L’antiquata idea, della quale è arciconvinta il nostro Presidente del Consiglio dei Ministri, Giorgia Meloni, secondo la quale, come affermava il Portalis (l’incaricato da Napoleone di scrivere il borghesissimo codice civile francese del 1804), “l’impero va al Sovrano e la proprietà ai privati”, ha ricevuto in questi giorni la più clamorosa smentita: la Stellantis, una volta Fiat, che aveva fruito di miliardi di aiuti dallo Stato italiano e poi si è trasferita in Olanda, dove da tempo paga le tasse (alla pari di moltissime industrie private italiane), ha suggerito al nostro governo di dare un “incentivo” agli italiani che comprano più auto elettriche, facendo intendere che, altrimenti, essa avrebbe dovuto chiudere le sue tre industrie che producono nel nostro Paese.

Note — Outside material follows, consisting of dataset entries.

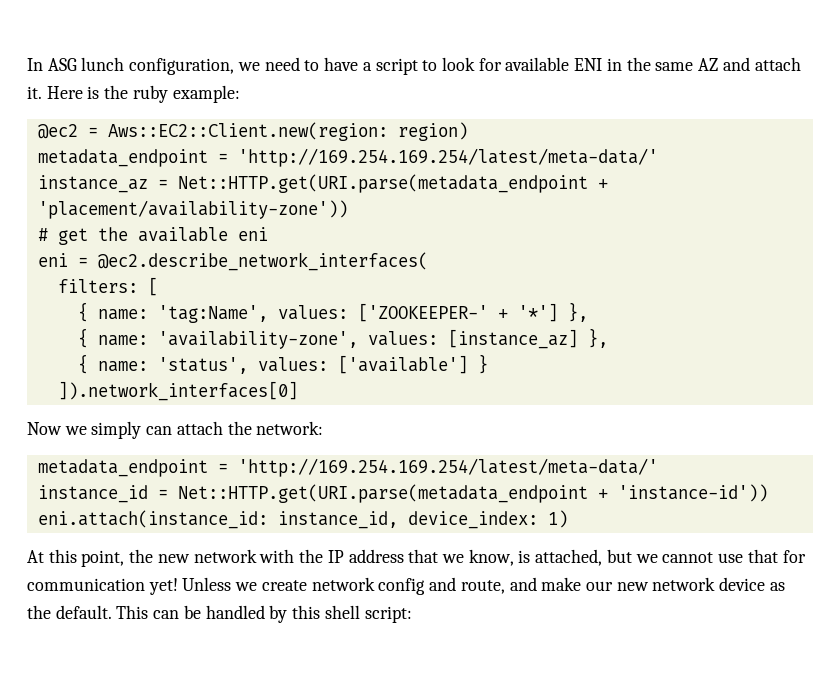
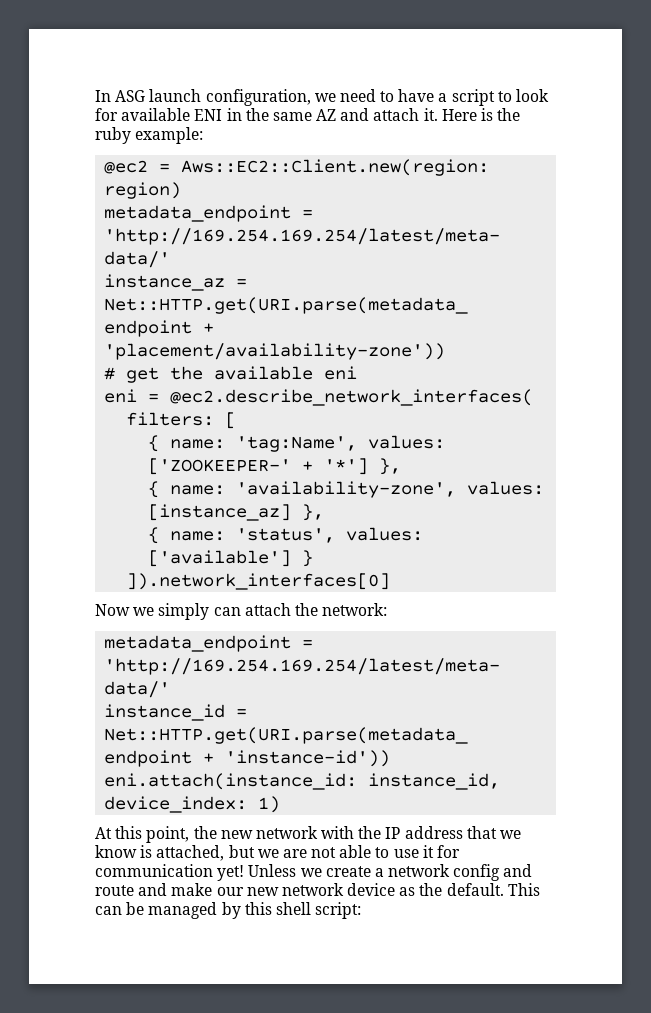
[81,57,125,71] lunch -> [149,89,202,102] launch
[468,549,514,566] know, -> [95,845,137,858] know
[662,549,778,563] cannot use that -> [282,845,434,858] are not able to use it
(307, 585) none -> [374,868,384,877] a
[460,580,505,594] route, -> [95,885,134,896] route
[205,605,265,619] handled -> [148,902,218,919] managed

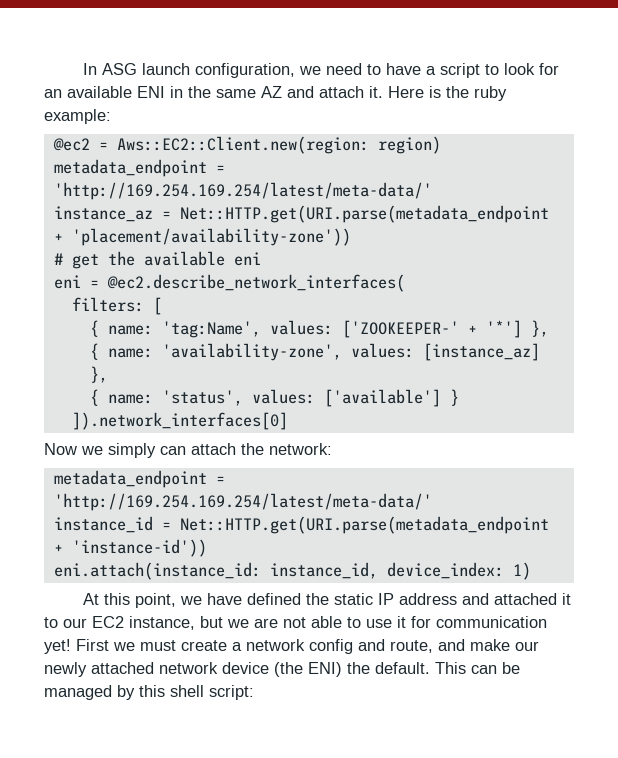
(118, 114) none -> [44,89,62,98] an
[193,826,522,839] [95,845,225,861] the new network with the IP address that we know is attached, -> [179,593,571,605] [44,616,195,630] we have defined the static IP address and attached it to our EC2 instance,
[248,864,322,877] Unless we -> [76,639,176,651] First we must
[95,885,134,896] route -> [390,640,433,653] route,
[246,883,416,896] new network device as -> [44,662,342,677] newly attached network device (the ENI)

Una inopportuna ingerenza nella nostra politica economica, che si è potuta verificare soltanto perché nel dominante cinismo mercantilista non merita rispetto chi, come noi, si è svenduto per pochi soldi, e a seguito di liberalizzazioni e privatizzazioni, l’immenso capitale industriale che le generazioni del secondo dopoguerra erano riuscite ad accumulare.

Di fronte a un simile invito, Meloni è apparsa basita e stupita, e ha risposto, in ossequio alle teorie neocapitalistiche nelle quali fermamente crede, che ogni impresa deve agire secondo le regole della “concorrenza” e non può dare consigli a uno Stato estero per favorire la propria produzione.

Sulla stessa linea si pone il Ministro del made in Italy, Urso, il quale ha posto in evidenza quanto sia illogico concedere incentivi a industrie automobilistiche straniere, che costruiscono in Italia, con manodopera italiana, e poi vendono le auto prodotte, come se provenissero dall’estero, agli stessi italiani. Tanto varrebbe che l’Italia entrasse nel capitale sociale della Stellantis, magari con una minima quota del capitale.

Su tutt’altro fronte si pone il Ministro delle finanze Giorgetti, il quale invita l’Unione Europea a cambiare approccio, altrimenti tra una decina di anni le automobili saranno prodotte da Cina e India.

Insomma, sfugge a tutti che la causa di tutti i mali sta nel fatto che il pensiero unico dominante del neoliberismo ha cambiato il concetto stesso dell’economia, che da “economia dello scambio” è diventata “economia della concorrenza”, in base alla quale chi vince prende tutto e chi perde non ha altra via se non quella di uscire dal mercato.

In base a questa concezione dell’economia è oltre modo chiaro che l’imprenditore, per vincere la concorrenza, deve innanzitutto diminuire i costi; che tra questi il costo più elevato da abbassare è la retribuzione dei lavoratori; che la diminuzione delle retribuzioni riduce la moneta in circolazione; che tale riduzione restringe l’area degli acquirenti; che questo restringimento distoglie gli imprenditore dagli investimenti, che la riduzione degli investimenti deprime lo sviluppo; che tale depressione distrugge “lo stato collettivo di benessere”, che, solo, può indurre gli imprenditori privati a investire. Così il circolo si chiude e la prospettiva è solo quella di un generale impoverimento.

Ci potremmo salvare se fossimo capaci di far rivivere il nostro grande patrimonio industriale, gestito da aziende pubbliche fuori commercio (e esenti da fallimento), in modo da far rivivere la nostra gloriosa “economia mista”, peraltro sancita, nel quadro di una “eguaglianza economica e sociale”, dagli articoli 41, 42 e 43 della vigente Costituzione. Ma le menti di tutti sembrano ottenebrate, indifferenti e irreparabilmente ingannate dalla propaganda neoliberista.

E, d’altro canto, il governo in carica dà chiari segni di non voler riconoscere queste vigenti disposizioni costituzionali e dar vita a una nuova Costituzione tutta protesa alla realizzazione di una sostanziale ingiustizia economico-sociale, spingendo tutti verso un irreversibile e fatale declino.